**What is expected**
Transcribe word for word the section of the records below that opens with the line containing "height: 107px ->" and closes with the line containing "text: Security ->"; drop every picture.

**Input material**
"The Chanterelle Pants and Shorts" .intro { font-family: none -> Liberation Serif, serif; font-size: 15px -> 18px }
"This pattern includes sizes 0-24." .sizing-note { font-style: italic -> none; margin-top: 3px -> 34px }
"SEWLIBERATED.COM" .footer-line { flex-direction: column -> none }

* * *

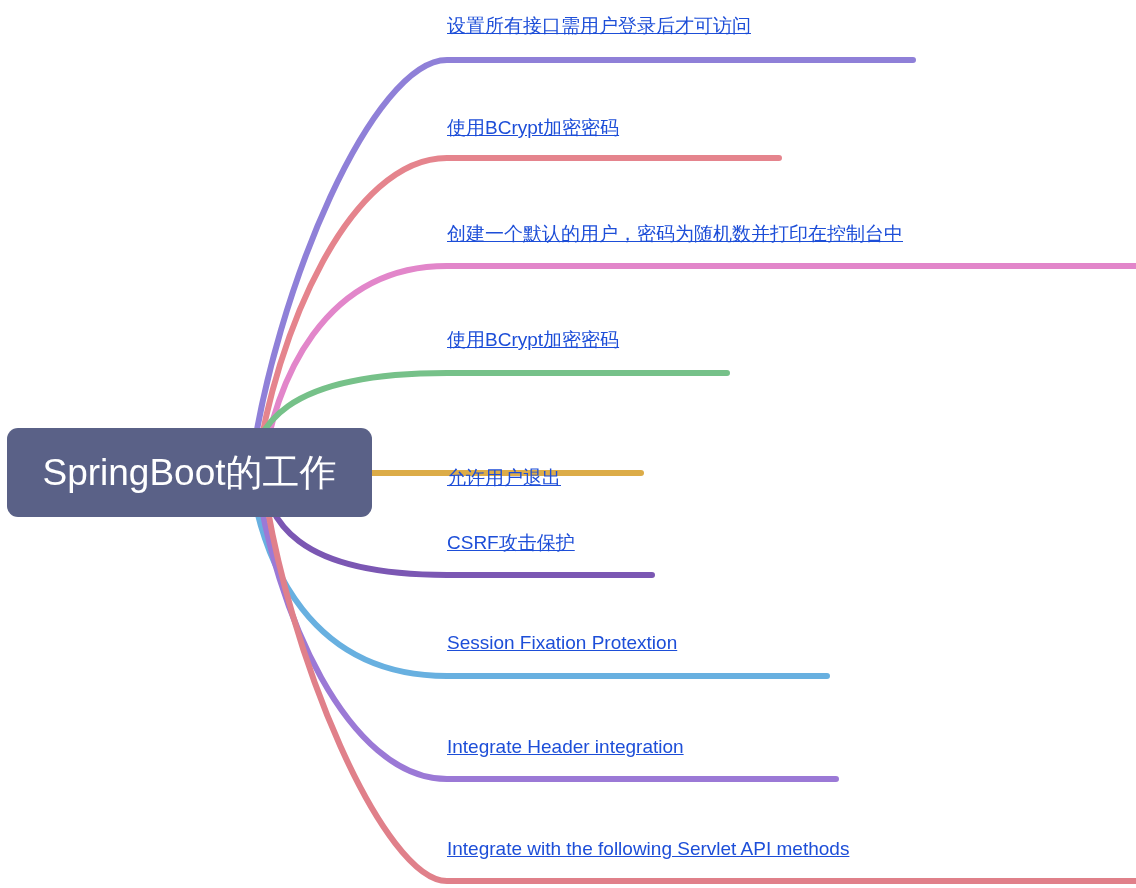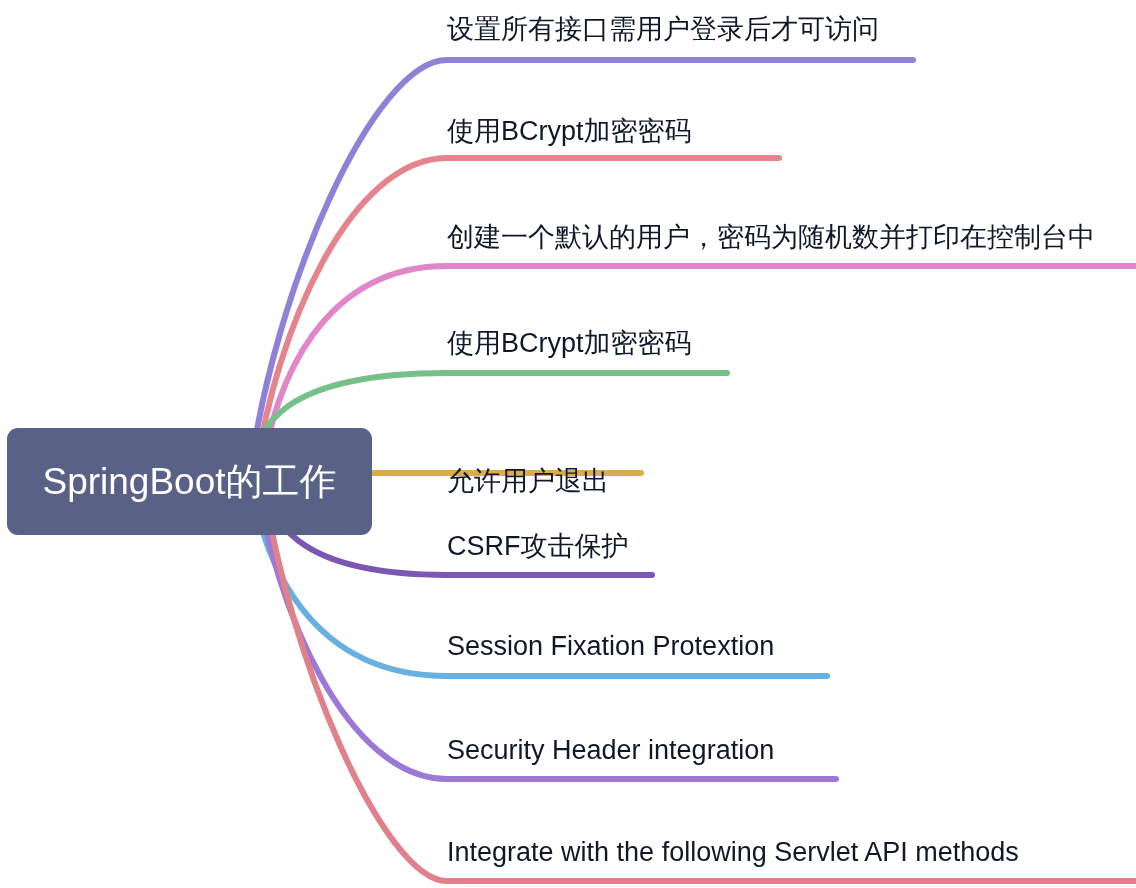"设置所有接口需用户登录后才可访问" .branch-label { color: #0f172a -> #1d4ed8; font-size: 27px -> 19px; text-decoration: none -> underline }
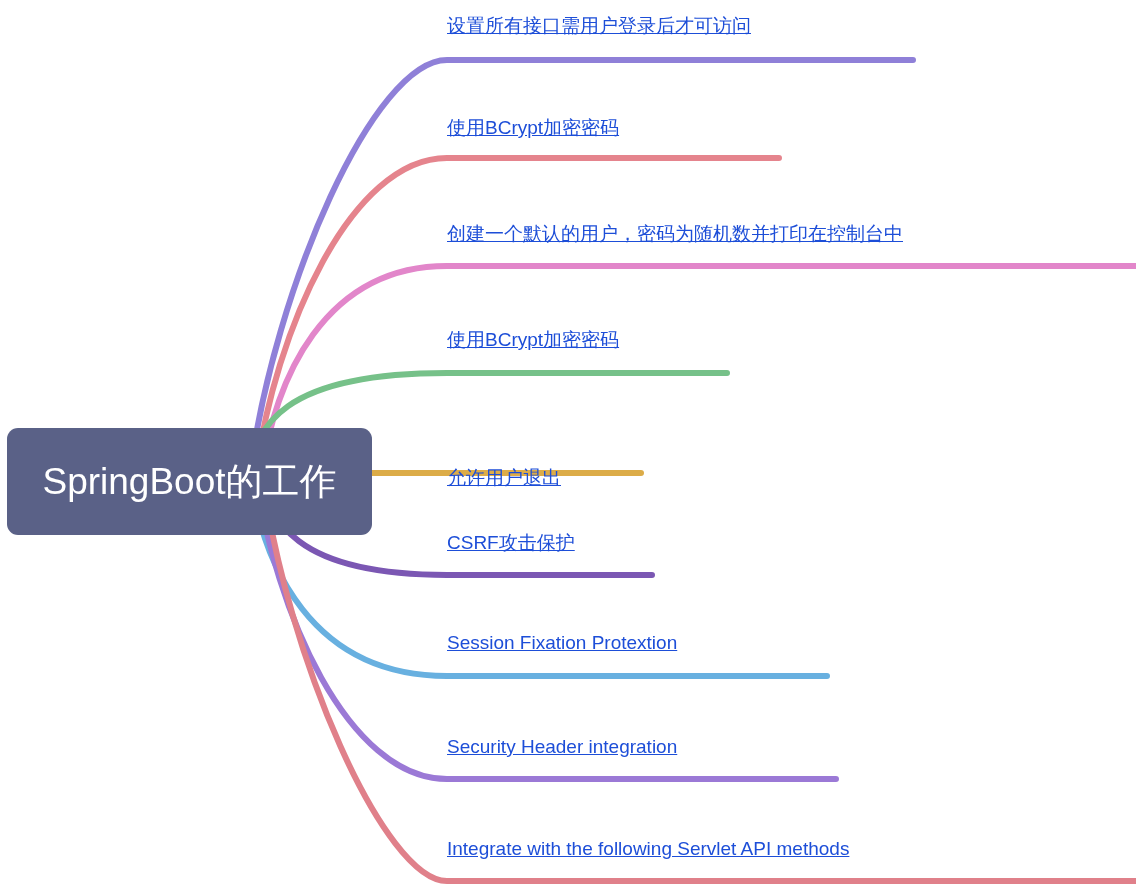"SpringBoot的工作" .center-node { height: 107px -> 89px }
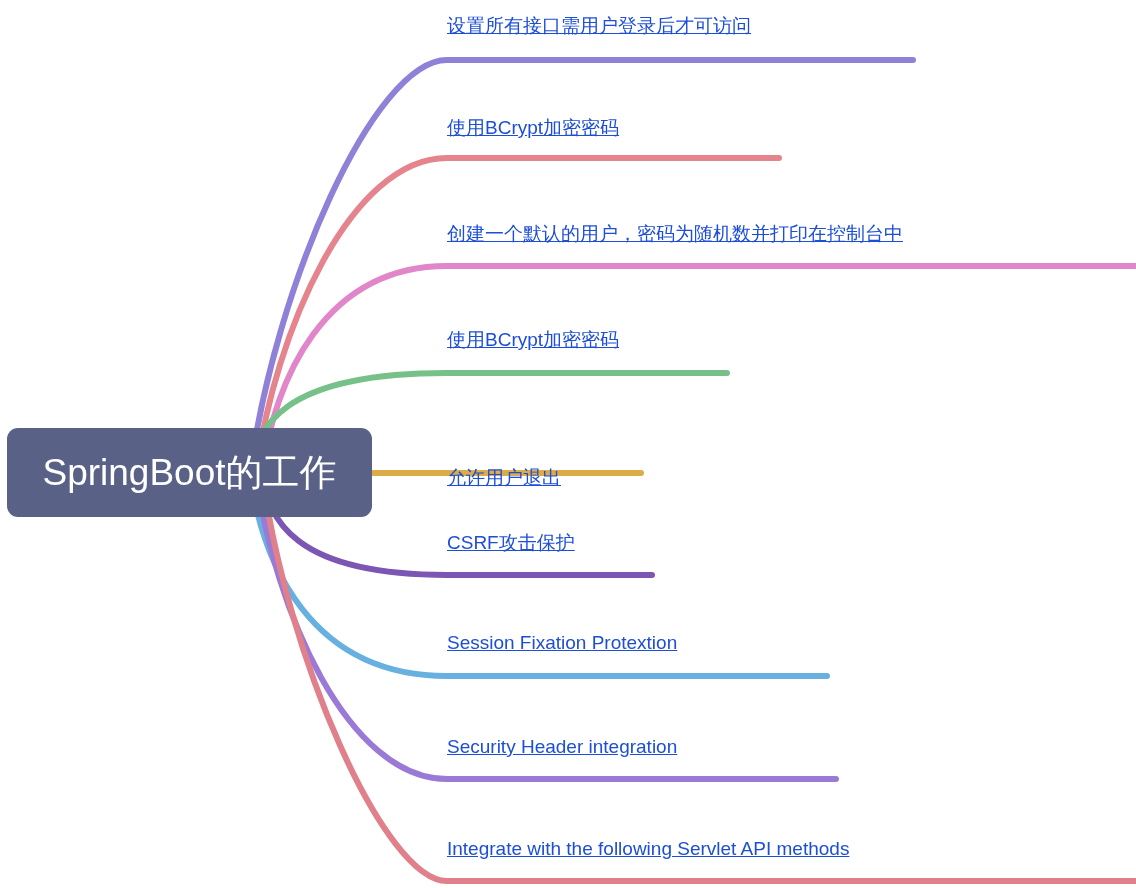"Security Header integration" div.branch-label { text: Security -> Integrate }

**Task response**
"SpringBoot的工作" .center-node { height: 107px -> 89px }
"Security Header integration" div.branch-label { text: Security -> Integrate }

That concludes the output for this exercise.